Saved data entries:
========================================

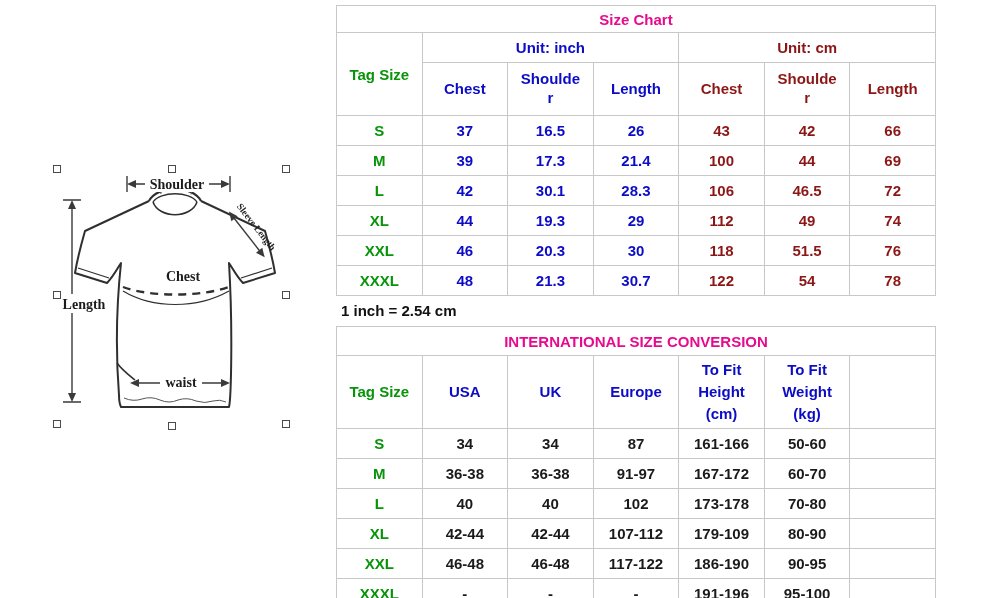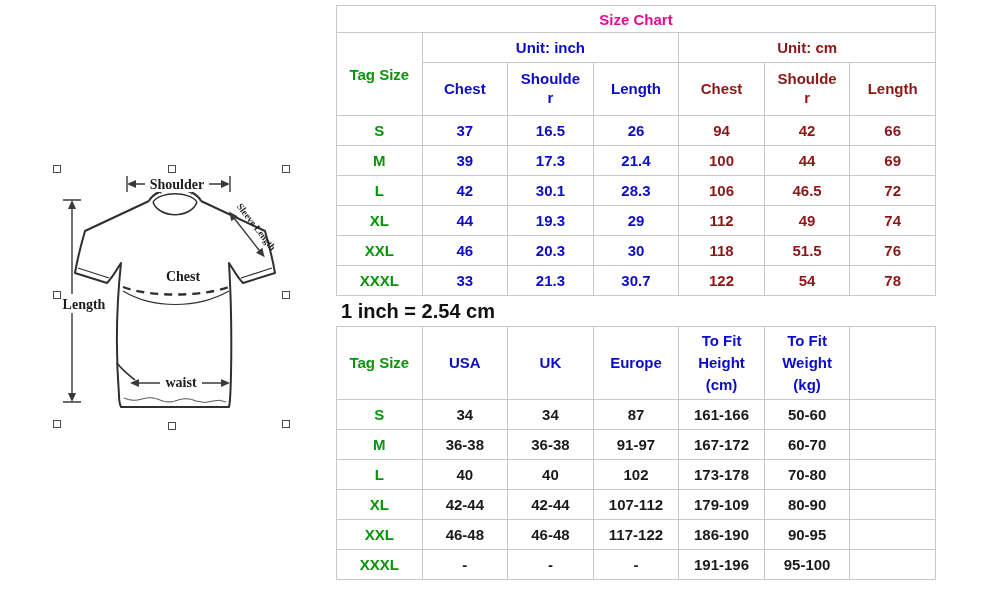--- a/index.html
+++ b/index.html
@@ -128,7 +128,7 @@
         <td class="data c-blue">37</td>
         <td class="data c-blue">16.5</td>
         <td class="data c-blue">26</td>
-        <td class="data c-red">94</td>
+        <td class="data c-red">43</td>
         <td class="data c-red">42</td>
         <td class="data c-red">66</td>
       </tr>

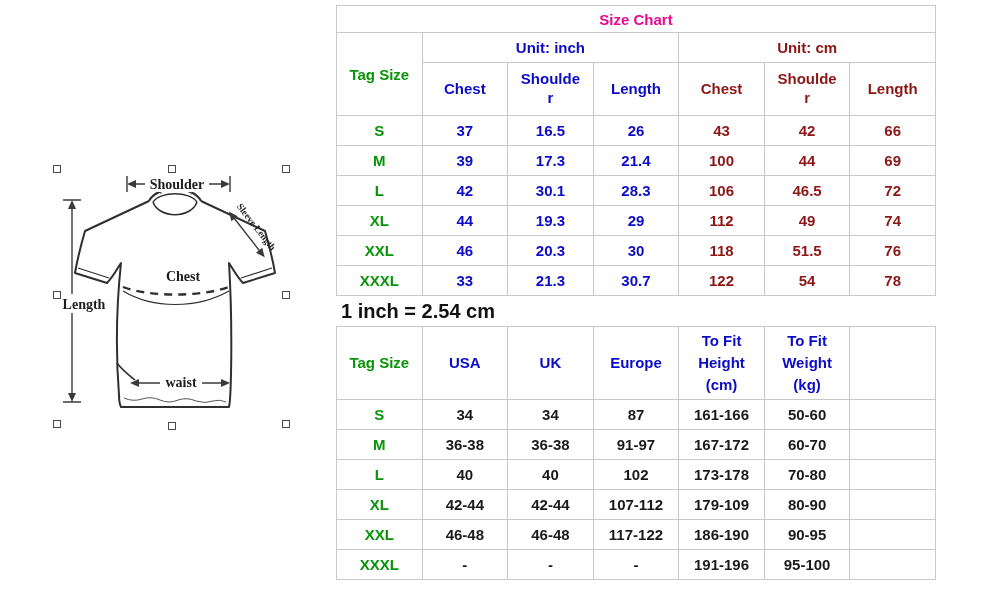--- a/index.html
+++ b/index.html
@@ -170,7 +170,7 @@
       </tr>
       <tr>
         <td class="data tagcell c-green">XXXL</td>
-        <td class="data c-blue">33</td>
+        <td class="data c-blue">48</td>
         <td class="data c-blue">21.3</td>
         <td class="data c-blue">30.7</td>
         <td class="data c-red">122</td>

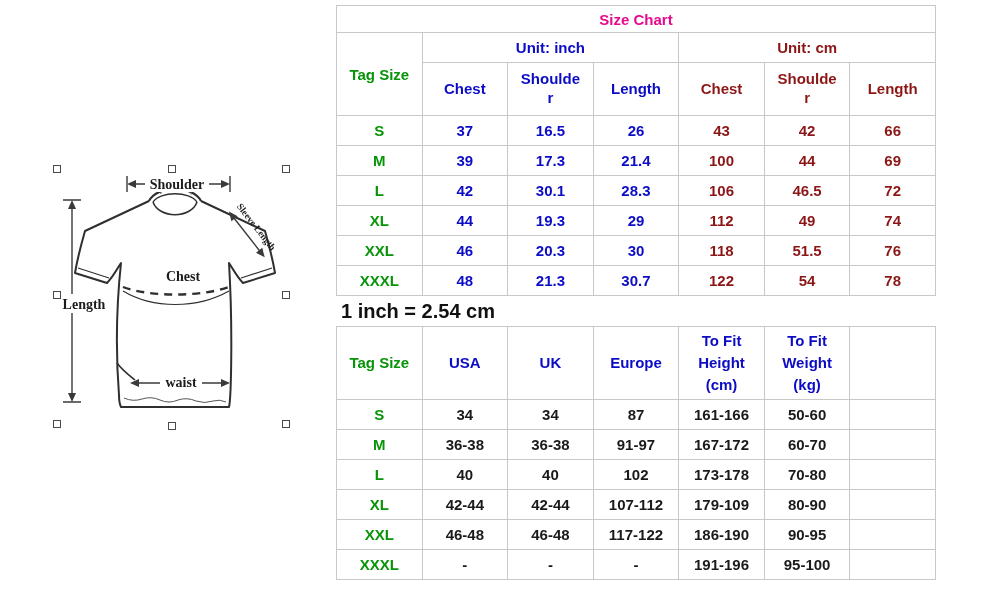--- a/index.html
+++ b/index.html
@@ -25,7 +25,7 @@
   .c-green{color:#089408;}
   .c-black{color:#1a1a1a;margin-left:40px;}
   .note-row{width:664px;height:30px;line-height:30px;text-align:left;padding-left:5px;
-            box-sizing:border-box;font-weight:bold;font-size:20px;color:#111;}
+            box-sizing:border-box;font-weight:bold;font-size:15px;color:#111;}
 
   
   .diagram{position:absolute;left:57px;top:169px;width:230px;height:258px;}

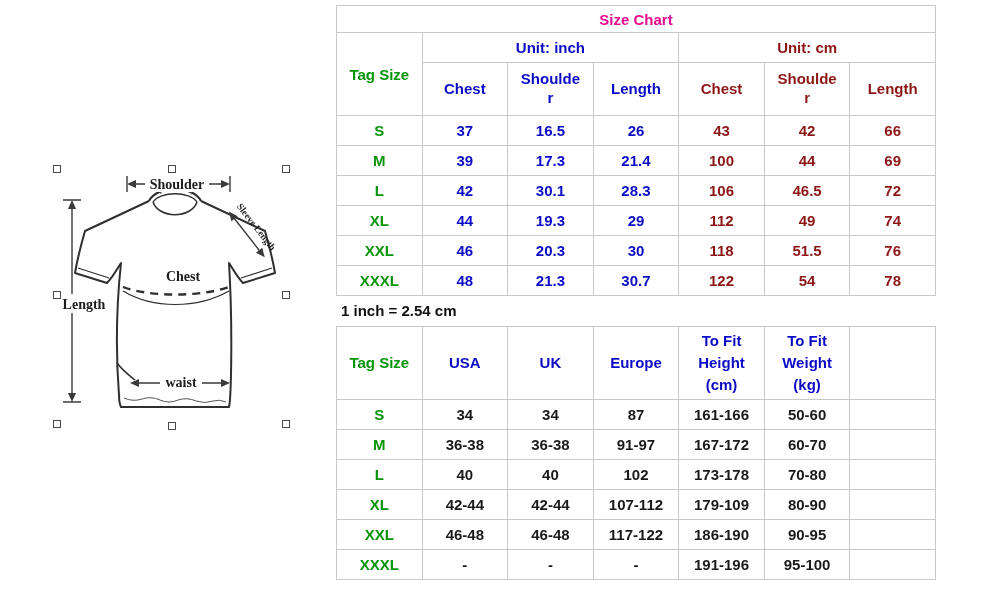--- a/index.html
+++ b/index.html
@@ -184,6 +184,9 @@
 
     <table class="sz">
       <tbody>
+          <tr>
+        <td colspan="7" class="title-row" style="height:26px">INTERNATIONAL SIZE CONVERSION</td>
+      </tr>
       <tr>
         <td class="bighead taghead c-green">Tag Size</td>
         <td class="bighead c-blue">USA</td>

========================================

WORK INSTRUCTION:
Each entry should be transcribed exactly as given, with pictures omitted.

SOLUTION TO THIS PROBLEM:
--- a/index.html
+++ b/index.html
@@ -128,7 +128,7 @@
         <td class="data c-blue">37</td>
         <td class="data c-blue">16.5</td>
         <td class="data c-blue">26</td>
-        <td class="data c-red">94</td>
+        <td class="data c-red">43</td>
         <td class="data c-red">42</td>
         <td class="data c-red">66</td>
       </tr>

--- a/index.html
+++ b/index.html
@@ -170,7 +170,7 @@
       </tr>
       <tr>
         <td class="data tagcell c-green">XXXL</td>
-        <td class="data c-blue">33</td>
+        <td class="data c-blue">48</td>
         <td class="data c-blue">21.3</td>
         <td class="data c-blue">30.7</td>
         <td class="data c-red">122</td>

--- a/index.html
+++ b/index.html
@@ -25,7 +25,7 @@
   .c-green{color:#089408;}
   .c-black{color:#1a1a1a;margin-left:40px;}
   .note-row{width:664px;height:30px;line-height:30px;text-align:left;padding-left:5px;
-            box-sizing:border-box;font-weight:bold;font-size:20px;color:#111;}
+            box-sizing:border-box;font-weight:bold;font-size:15px;color:#111;}
 
   
   .diagram{position:absolute;left:57px;top:169px;width:230px;height:258px;}

--- a/index.html
+++ b/index.html
@@ -184,6 +184,9 @@
 
     <table class="sz">
       <tbody>
+          <tr>
+        <td colspan="7" class="title-row" style="height:26px">INTERNATIONAL SIZE CONVERSION</td>
+      </tr>
       <tr>
         <td class="bighead taghead c-green">Tag Size</td>
         <td class="bighead c-blue">USA</td>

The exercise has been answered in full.